When we arrived, we checked in and were immediately given dates, coffee with a cardamom flavor, and oranges. Our room was beautiful, spotless, and equipped with cozy mattresses and a private toilet. Air conditioning and ceiling fans were provided in the rooms.

Visitors could unwind and enjoy the view on the small terrace that stood in front of the house. We climbed the sand dunes as the sun began to set over our camp. Apart from us, there were just two other people, so it was really quiet.

We ate dinner in the evening. a lot of food Hummus, chicken, bread, rice, vegetable curry, and boiled potatoes. We then had custard for dessert and coffee and tea to follow.

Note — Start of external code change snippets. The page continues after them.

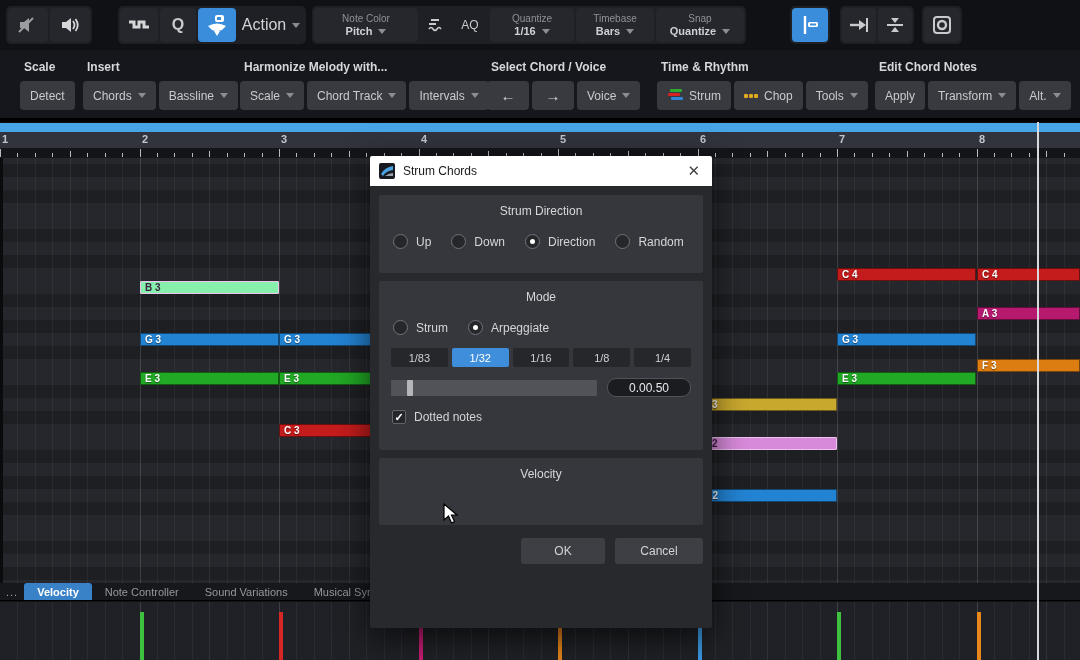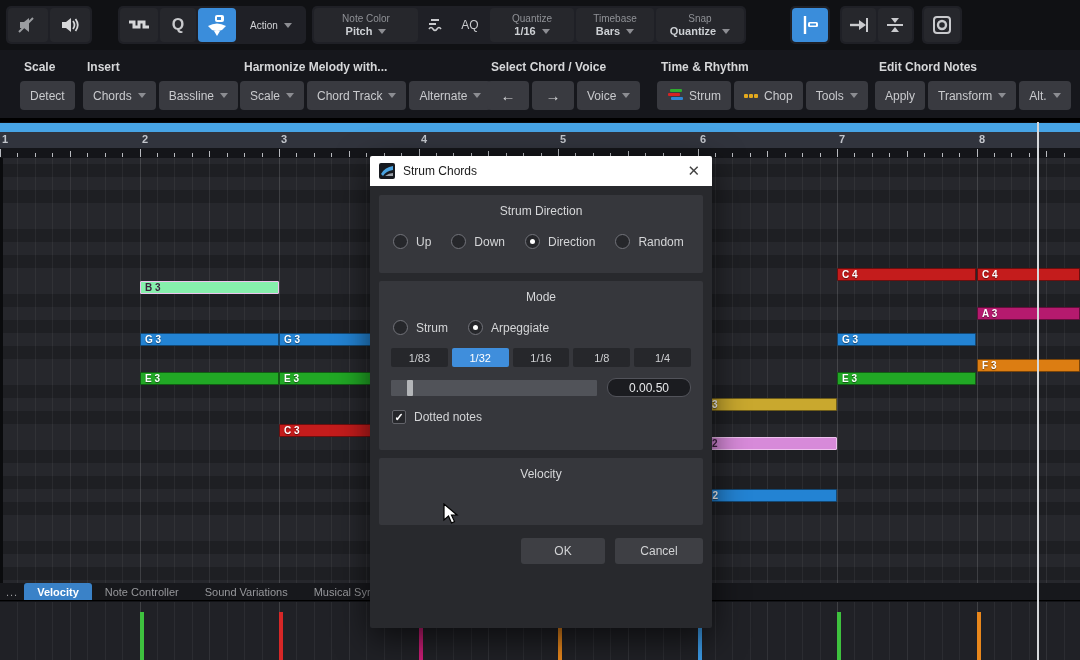--- a/index.html
+++ b/index.html
@@ -19,7 +19,7 @@
   .ddl2 .ddrow { display:flex; align-items:center; gap:6px; }
   .ddl2 .ddval { font-size:11px; font-weight:bold; color:#cdd0d4; line-height:13px; }
   .caret { width:0; height:0; border-left:4px solid transparent; border-right:4px solid transparent; border-top:5px solid #8c8d92; display:inline-block; }
-  .actlabel { font-size:10px; color:#d2d3d6; margin-right:6px; }
+  .actlabel { font-size:16px; color:#d2d3d6; margin-right:6px; }
 
   
   #toolbar2 { position:absolute; left:0; top:50px; width:1080px; height:68px; background:#16171c; }

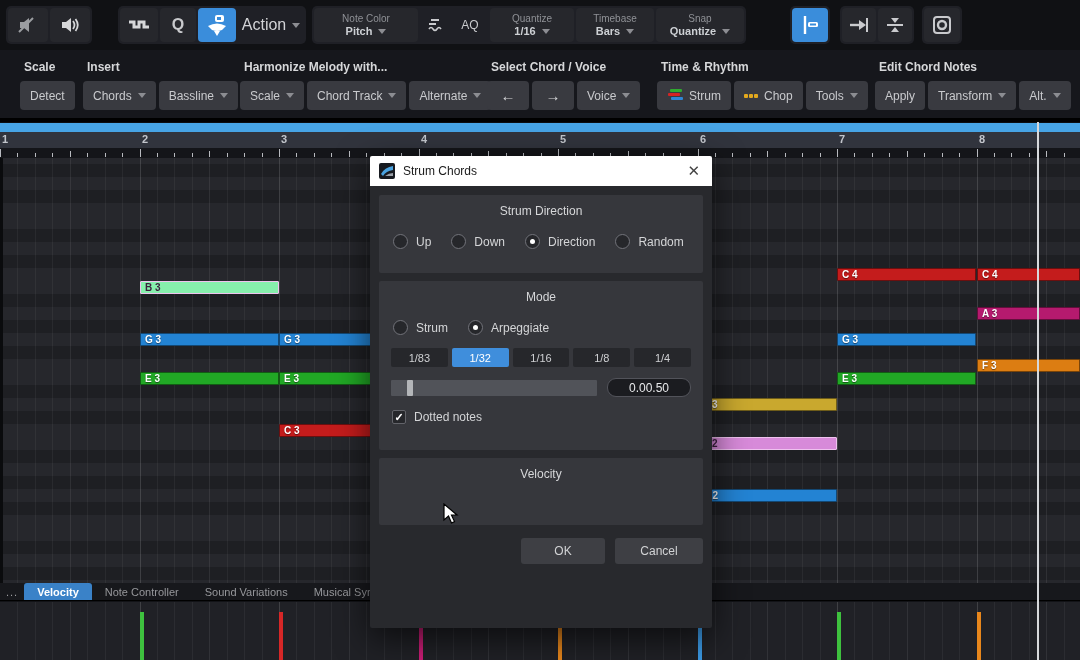--- a/index.html
+++ b/index.html
@@ -272,7 +272,7 @@
             <span class="caret"></span>
           </span>
         <span class="cbtn">
-            <span>Alternate</span>
+            <span>Intervals</span>
             <span class="caret"></span>
           </span>
       </div>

The next morning at 5:00 I awoke, the sun had not yet risen, but it was getting light outside. I ascended the dunes once more to watch the sunrise. Perfect. We had a filling breakfast and then got dressed and left.

We proceeded for about two hours, feeling refreshed, to the coastal city of Sur. Along the ride, excellent roads were encountered. We stopped at a Carrefour in Sur. Women can take advantage of free showers and spacious, amazing toilets. We went and got some food after that, then we started touring in Sur.

Sur is a lovely seaside town with whitewashed, winding alleys, a beach where people swim and work out, and a lot of little fishing boats. Before watching the sunset, we went for a few drives.

What to eat in Sur

We went to a small eatery named “Al Sharad” for dinner. It is just behind Sur Sea, in the centre of town, and close to the water.

Even though it’s full, the vibe is positive, and the prices are reasonable. Shwarmas made with lamb and chicken are now being produced in the front of the shop. We choose to get the chicken shwarma plate with bread, hummus, and salad for one OMR apiece. The cuisine was excellent.

Where to View Turtle Nesting

Ras Al Jinz Turtle Reserve was 45 minutes away by car, where we could watch turtles laying their eggs on the sand. These all cost 7 OMR each. Here, for 1 OMR each, you can find a cafe, a museum, bathrooms, and wonderful coffee.

No flash photography was allowed, and the turtle tour started at 9.30 p.m. (it may start sooner, so confirm in advance). However, make sure the flash is off and bring your camera or iPhone.

For the 15-minute stroll to the beach, heed the instructions. Five different turtles were observed digging tunnels, laying eggs, and then returning to the sea over the course of the next 35 to 45 minutes. a wonderful experience.

We decided to spend the night in the car in the beach parking lot with a few sarongs for some privacy and the windows half down.

Total Spent on Petrol

During our 1286-kilometer journey, we used 35 OMR ($91) in gas. Yes, that is a lot. You will be charged if the car is returned dirty both inside and out and with obvious exterior damage.

We paid a 5 OMR airport fee to return the vehicle, as well as an extra 5 OMR because we traveled 86 kilometers over than the permitted limit.

I would suggest getting the Lonely Planet guidebook to Oman if you plan to go by car there. This book is filled with tons of helpful tips and information on many of the attractions.